In 2007, Anthony co-ordinated the release of a statement from five Australian ex-gay leaders who publicly apologized for their past actions.

In 2010, Anthony was invited to lecture on "An Alternative Approach to Sexual Orientation, Gender Diversity and the Christian Faith" at Tabor College in Melbourne (one of Australia's leading bible colleges). This was the first time an openly gay man was invited to speak at an Evangelical bible college in Australia. Anthony was also featured on the ABC series, Hungry Beast in 2010.

In 2011, Anthony resigned as the leader of Freedom 2b to concentrate further on his bridge-building, ambassadorial and educational activities. He has recently founded Ambassadors and Bridge Builders International, his focus continues to be the deconstruction of the 'ex-gay' myth, educating in the areas of faith sexuality conflict, working with gay and lesbian people in heterosexual marriages and creating respectful, informed dialogues between the LGBT community and the Church. Anthony was twice voted one of Australia's 25 Most Influential Gay & Lesbian Australians (2007 & 2009). Anthony was nominated for an ACON Honour Award in September 2011 in the category of Community Hero . These awards recognise outstanding LGBT community achievements and/or contributions.

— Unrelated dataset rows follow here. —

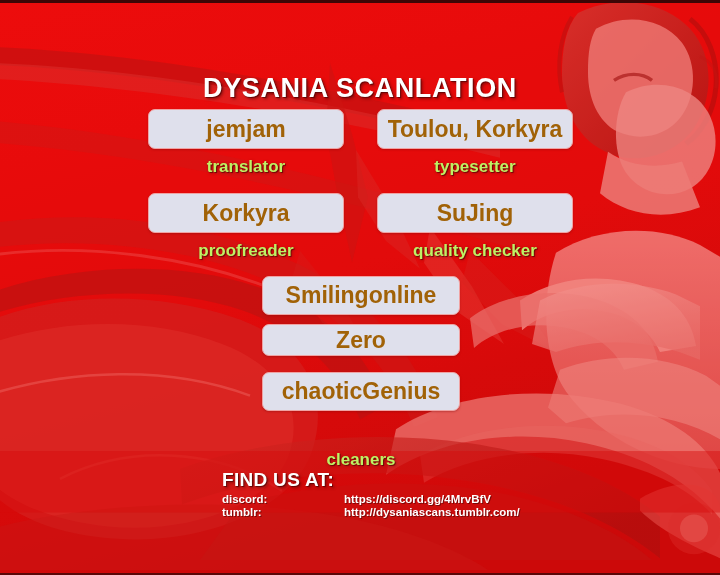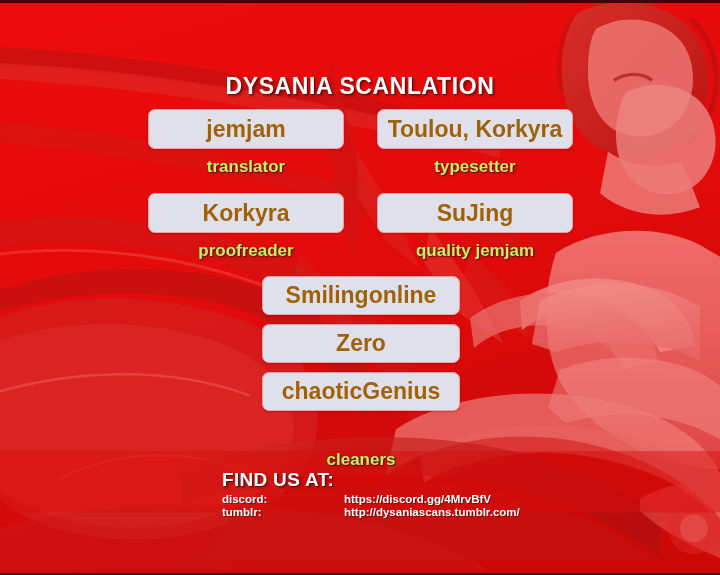--- a/index.html
+++ b/index.html
@@ -47,7 +47,7 @@
     right: 0;
     text-align: center;
     color: #ffffff;
-    font-size: 23px;
+    font-size: 27px;
     font-weight: bold;
     letter-spacing: 0.6px;
     text-shadow: 1px 1px 0 rgba(90,6,6,0.75),

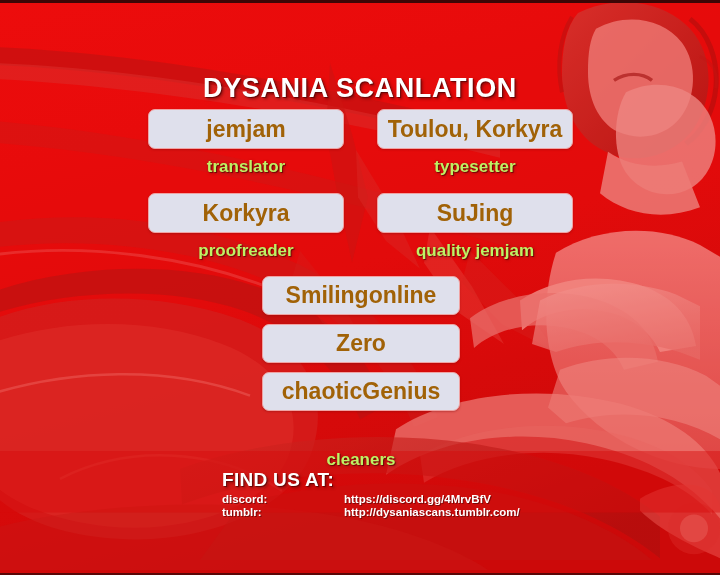--- a/index.html
+++ b/index.html
@@ -271,7 +271,7 @@
     <div class="plate plate-qc">
       <span class="plate-text">SuJing</span>
     </div>
-    <div class="role-label label-qc">quality jemjam</div>
+    <div class="role-label label-qc">quality checker</div>
 
     <div class="plate plate-cleaner-0">
       <span class="plate-text">Smilingonline</span>

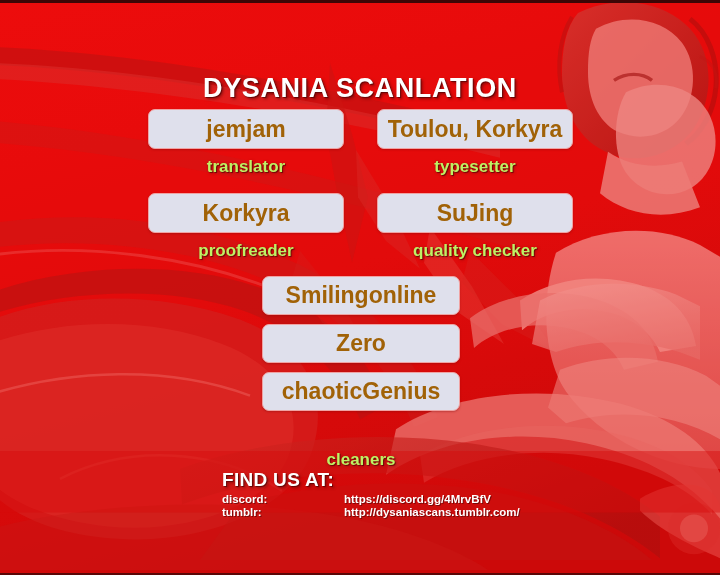--- a/index.html
+++ b/index.html
@@ -98,7 +98,7 @@
 
   
   .plate-cleaner-0 { left: 262px; top: 273px; width: 198px; height: 39px; }
-  .plate-cleaner-1 { left: 262px; top: 321px; width: 198px; height: 39px; }
+  .plate-cleaner-1 { left: 262px; top: 321px; width: 198px; height: 32px; }
   .plate-cleaner-2 { left: 262px; top: 369px; width: 198px; height: 39px; }
   .label-cleaners  { left: 262px; top: 411px; width: 198px; margin-top: 36px; }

In March 2012, Anthony Venn -Brown was featured along with other Freedom2b members in an Australian documentary "The Cure" which examined ex-gay programs in Australia.
The film is currently (2012) being shown around Australia and has led to a number of newspaper articles on the role of the Australian church in the promotion of current ex-gay programs in Australia . Anthony Venn-Brown and psychologist Paul Martin were quoted as stating that ex-gay programs caused "deep psychological damage" and had even led to suicides.

In 2012, Anthony was awarded a lifetime membership of the Sydney Gay and Lesbian Business Association (SGLBA) for his work with the LGBT community including the creation of the Ambassadors and Bridge Builders International organisation (ABBI) and the founding of Freedom2b.

=== Honours ===
- AUS 8 June 2020 Order of Australia (OAM), For service to the LGBTIQ community.